A verdade é que a poesia lírica, e é dessa que aqui falamos, não é representação, como bem explica a “lógica da metáfora” de Hart Crane.[1] Muito menos é a poesia filosofia. E muito menos ainda se deixa a poesia colonizar pela filosofia. Claro que por “poesia” não quero dizer versos com metro e rima, e nenhum poeta da nossa modernidade melhor para o demonstrar do que António Ramos Rosa, com vários livros de magníficos poemas em prosa no seu currículo (por exemplo, Quando o inexorável [1983] Clareiras [1986], O deus nu[lo] [1988], O aprendiz secreto [2001]). A verdade é que já os modernistas portugueses distinguiam “poesia” de “literatura”, uma distinção que nada tinha a ver com a distinção entre verso e prosa. A poesia era para Pessoa e Sá-Carneiro a arte suprema da escrita criativa, a vanguarda artística, a luz da desocultação do novo, o desassossego da existência. A literatura, por sua vez, era a re-escrita do existente a uma luz alheia, dela cativa como uma borboleta, por isso reconfortante. Assim distinguiam os nossos modernistas poetas de lepidópteros. A literatura, assim entendida, pode reconfortar, acomodando; ao passo que a poesia, assim entendida, como a de António Ramos Rosa, por mais “feliz”, (2) só traz desassossego. Esse desassossego que nos faz perguntar constantemente por aquilo que supostamente é e supostamente tem de ser como é.

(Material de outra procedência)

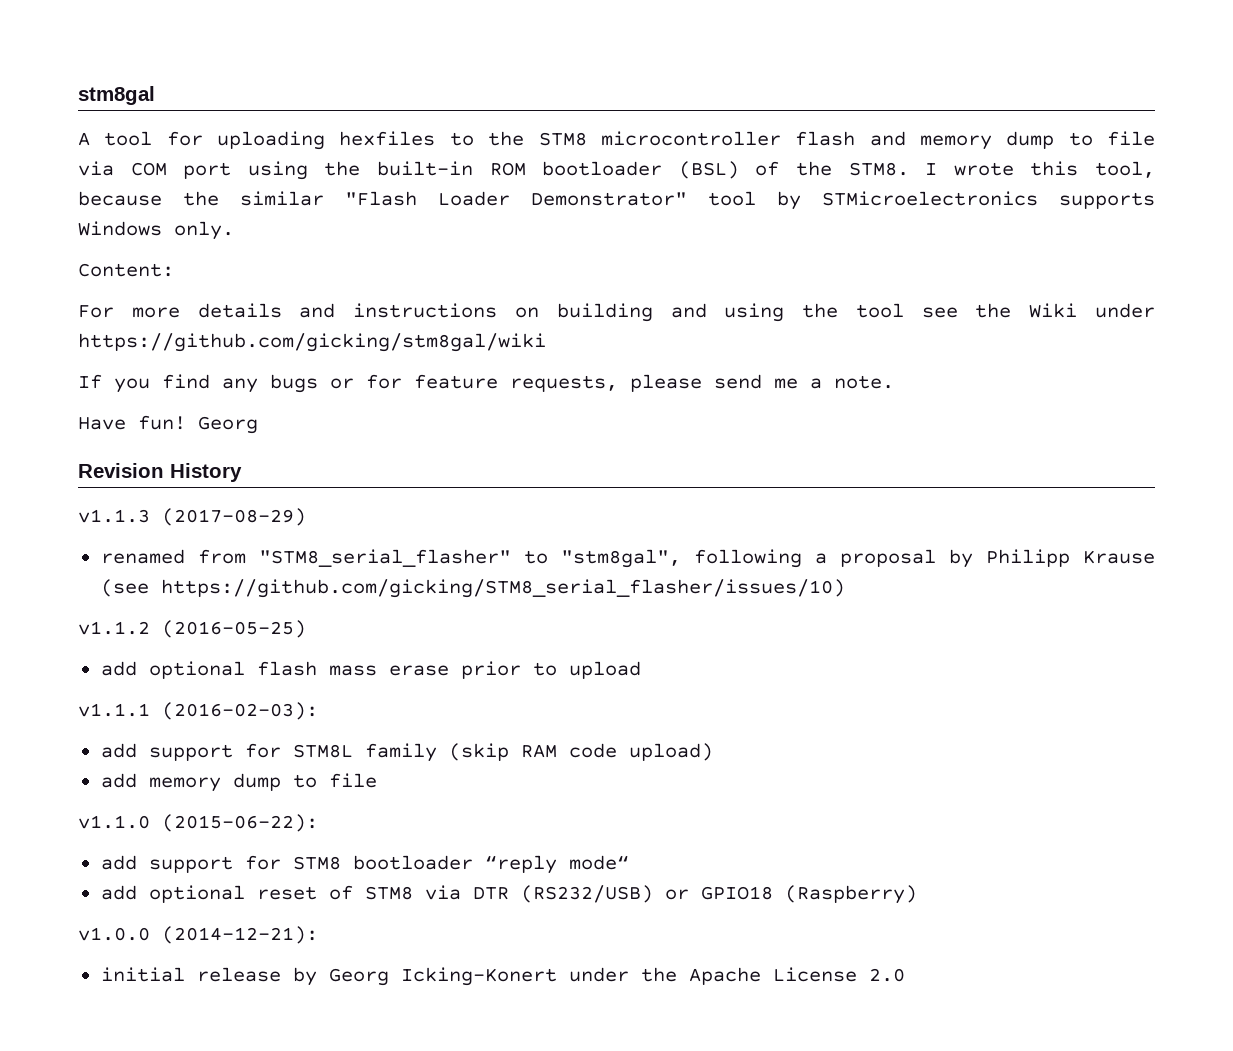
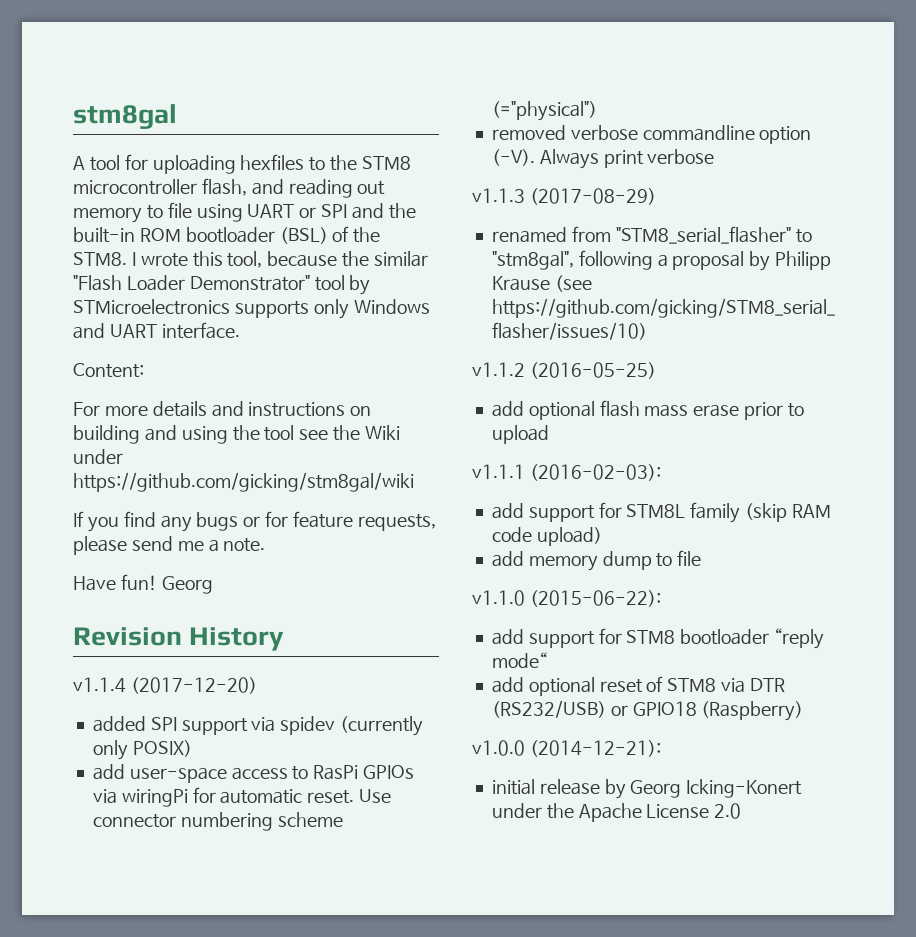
[795,131,1155,150] [78,161,308,180] flash and memory dump to file via COM port using -> [201,178,386,198] [73,202,385,223] flash, and reading out memory to file using UART or SPI and
[78,221,234,240] Windows only. -> [313,299,430,319] [73,322,240,339] only Windows and UART interface.
(242, 472) none -> [73,677,257,694] [92,716,424,736] [92,740,192,760] [92,764,415,783] [92,787,392,807] [92,812,343,831] [491,101,597,121] [491,125,812,144] [491,149,715,169] // v1.1.4 (2017-12-20) // added SPI support via spidev (currently only POSIX) // add user-space access to RasPi GPIOs via wiringPi for automatic reset. Use connector numbering scheme (="physical") // removed verbose commandline option (-V). Always print verbose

 Disse Platão que o espanto (thaumazein) está na origem da filosofia. Talvez – num primeiro momento. Mas logo a razão acomodadora do philosophein se impôs, obrigando a pôr de lado o assombro do que não é explicável. Só a poesia fala “o pasmo essencial” perante a “eterna novidade do mundo”.

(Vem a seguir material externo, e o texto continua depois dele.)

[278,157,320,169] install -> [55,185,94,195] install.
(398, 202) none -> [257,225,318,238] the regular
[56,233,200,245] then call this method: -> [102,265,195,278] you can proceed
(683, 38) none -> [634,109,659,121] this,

Acabo de aludir a Pessoa/Caeiro em “O meu olhar é nítido como um girassol”, mas também Ramos Rosa escreve lapidarmente sobre esse thaumazein/deslumbramento em Deambulações Oblíquas (2001):

Se escrevo é porque nunca vejo mesmo quando vejo
e porque o que sinto mesmo quando me deslumbro é sempre indefinido

mas não escrevo para chegar a uma conclusão
nem para determinar o que é inexprimível

 

E ainda no mesmo volume:

… o poema é um desvio oblíquo

uma distância que avança para outra distância

um movimento sem resultado numa estrela ou num zero

e tudo o que aparece nele é a diferença incomparável

 

Entendo este “desvio oblíquo” de Ramos Rosa como o clinamen lucreciano que os grandes poetas (e alguns filósofos) nunca deixaram de abraçar contra o totalitarismo de um centro de autoridade absoluto e concludente (3). Onde a filosofia deseja arrumar, ordenar, conformar, confortar, concluir, fixar, totalizar, em suma, onde a filosofia deseja saber, a poesia abraça aquilo que é, para Ramos Rosa, “não-saber”, e a que o poeta chama a “ignorância acesa” ou “a ignorância viva” (Livro da ignorância [1988], 22, 33), e rasga fundas clareiras de liberdade e desassossego em um “saber” que é pessoanamente “sabor” (O volante verde, 19) e se realiza tão-só na materialidade “de beijos” (O livro da ignorância, 33, 25). Dois anos antes, em Clareiras (1986) tinha o poeta já escrito: “Sei a fundura do não-saber: embrieguez perfeita” (11). Por alguma razão se refugiava Hölderlin em Kant, que é como quem diz na filosofia, essa tirana (dizia o poeta), sempre que não conseguia tolerar o seu próprio desassossego-de-ser, que lhe vinha da inquietante poesia e que acabou por levá-lo à loucura.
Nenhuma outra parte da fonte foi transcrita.